▶ **WHAT YOU HAVE TO DO**
Could the listing below be reproduced exactly, minus its pictures?

▶ **INFORMATION SUPPLIED**
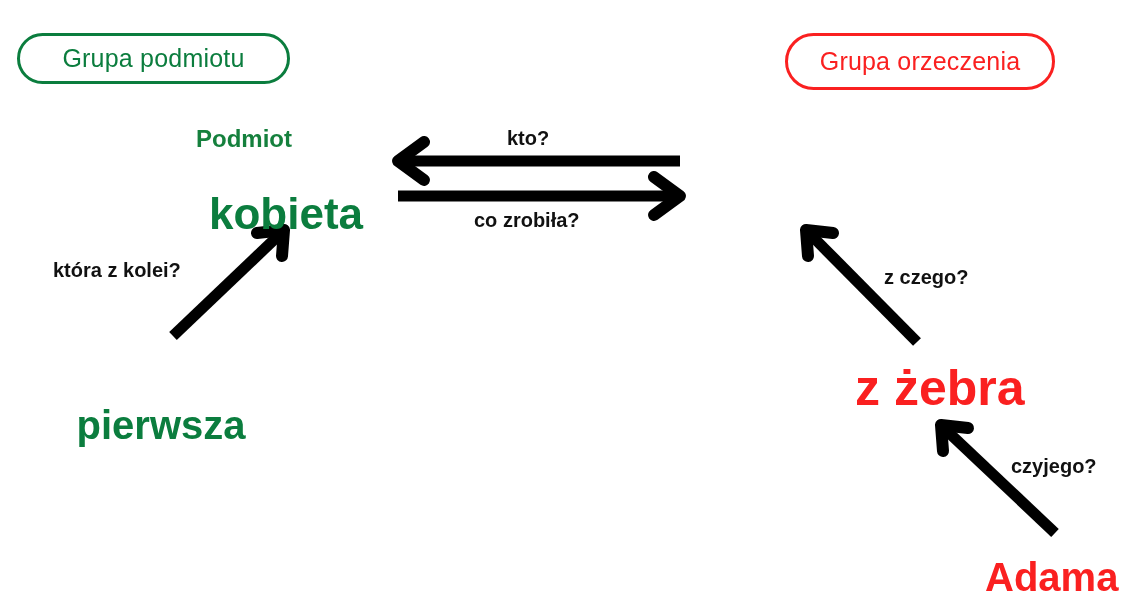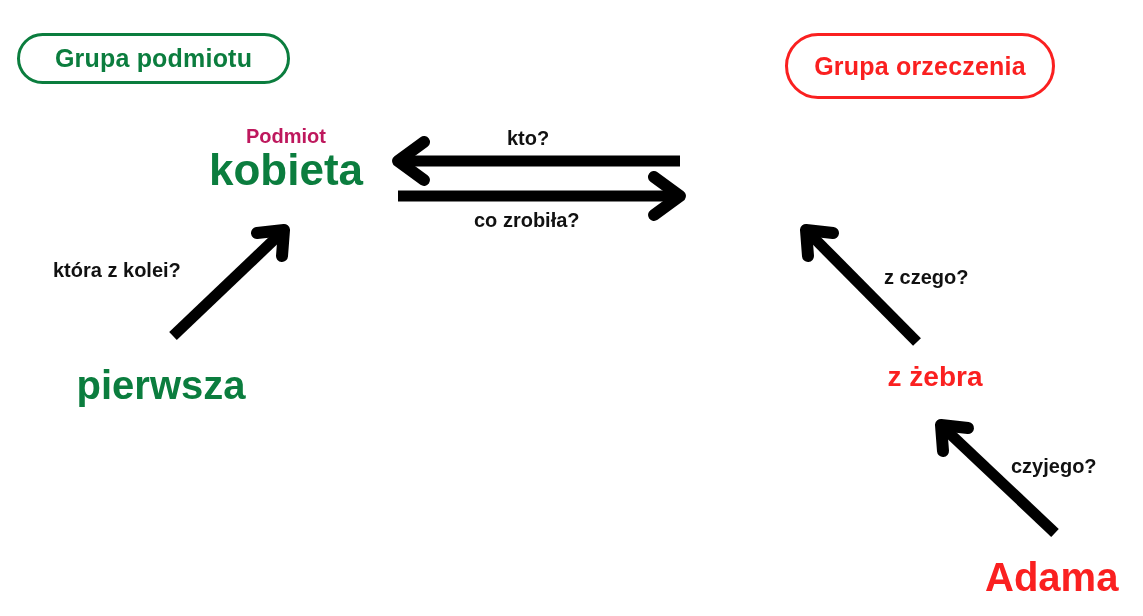--- a/index.html
+++ b/index.html
@@ -30,62 +30,61 @@
   
   .group-badge {
     position: absolute;
     display: flex;
     align-items: center;
     justify-content: center;
     box-sizing: border-box;
     border-radius: 999px;
     border-style: solid;
     border-width: 3px;
-    font-weight: bold;
+    font-weight: normal;
     letter-spacing: 0.2px;
     white-space: nowrap;
     background: #ffffff;
   }
   .group-badge.subject {
     left: 17px;
     top: 33px;
     width: 273px;
     height: 51px;
     font-size: 25px;
     border-color: #0b7d3e;
     color: #0b7d3e;
   }
   .group-badge.predicate {
     left: 785px;
     top: 33px;
     width: 270px;
-    height: 66px;
+    height: 57px;
     font-size: 25px;
     border-color: #fa2020;
     color: #fa2020;
   }
 
   
   .node {
     position: absolute;
     white-space: nowrap;
   }
   .node-role {
-    font-size: 20px;
+    font-size: 24px;
     font-weight: bold;
-    color: #be185d;
-    text-align: center;
+    color: #15803d;
     line-height: 1.05;
   }
   .node-word {
     font-weight: bold;
     line-height: 1.05;
     text-align: center;
   }
-  .node-word.green { color: #0b7d3e; }
+  .node-word.green { color: #0b7d3e; margin-top: 40px; }
   .node-word.red   { color: #fa2020; }
 
   #node-subject {
     left: 196px;
     top: 126px;
     width: 180px;
   }
   #node-subject .node-word { font-size: 44px; }
 
   #node-predicate {
@@ -100,21 +99,21 @@
     top: 364px;
     width: 218px;
   }
   #node-attribute .node-word { font-size: 40px; }
 
   #node-object {
     left: 855px;
     top: 362px;
     width: 160px;
   }
-  #node-object .node-word { font-size: 28px; }
+  #node-object .node-word { font-size: 50px; }
 
   #node-possessor {
     left: 985px;
     top: 556px;
     width: 158px;
     text-align: right;
   }
   #node-possessor .node-word { font-size: 40px; text-align: left; }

▶ **ANSWER SPACE**
--- a/index.html
+++ b/index.html
@@ -30,62 +30,61 @@
   
   .group-badge {
     position: absolute;
     display: flex;
     align-items: center;
     justify-content: center;
     box-sizing: border-box;
     border-radius: 999px;
     border-style: solid;
     border-width: 3px;
-    font-weight: bold;
+    font-weight: normal;
     letter-spacing: 0.2px;
     white-space: nowrap;
     background: #ffffff;
   }
   .group-badge.subject {
     left: 17px;
     top: 33px;
     width: 273px;
     height: 51px;
     font-size: 25px;
     border-color: #0b7d3e;
     color: #0b7d3e;
   }
   .group-badge.predicate {
     left: 785px;
     top: 33px;
     width: 270px;
-    height: 66px;
+    height: 57px;
     font-size: 25px;
     border-color: #fa2020;
     color: #fa2020;
   }
 
   
   .node {
     position: absolute;
     white-space: nowrap;
   }
   .node-role {
-    font-size: 20px;
+    font-size: 24px;
     font-weight: bold;
-    color: #be185d;
-    text-align: center;
+    color: #15803d;
     line-height: 1.05;
   }
   .node-word {
     font-weight: bold;
     line-height: 1.05;
     text-align: center;
   }
-  .node-word.green { color: #0b7d3e; }
+  .node-word.green { color: #0b7d3e; margin-top: 40px; }
   .node-word.red   { color: #fa2020; }
 
   #node-subject {
     left: 196px;
     top: 126px;
     width: 180px;
   }
   #node-subject .node-word { font-size: 44px; }
 
   #node-predicate {
@@ -100,21 +99,21 @@
     top: 364px;
     width: 218px;
   }
   #node-attribute .node-word { font-size: 40px; }
 
   #node-object {
     left: 855px;
     top: 362px;
     width: 160px;
   }
-  #node-object .node-word { font-size: 28px; }
+  #node-object .node-word { font-size: 50px; }
 
   #node-possessor {
     left: 985px;
     top: 556px;
     width: 158px;
     text-align: right;
   }
   #node-possessor .node-word { font-size: 40px; text-align: left; }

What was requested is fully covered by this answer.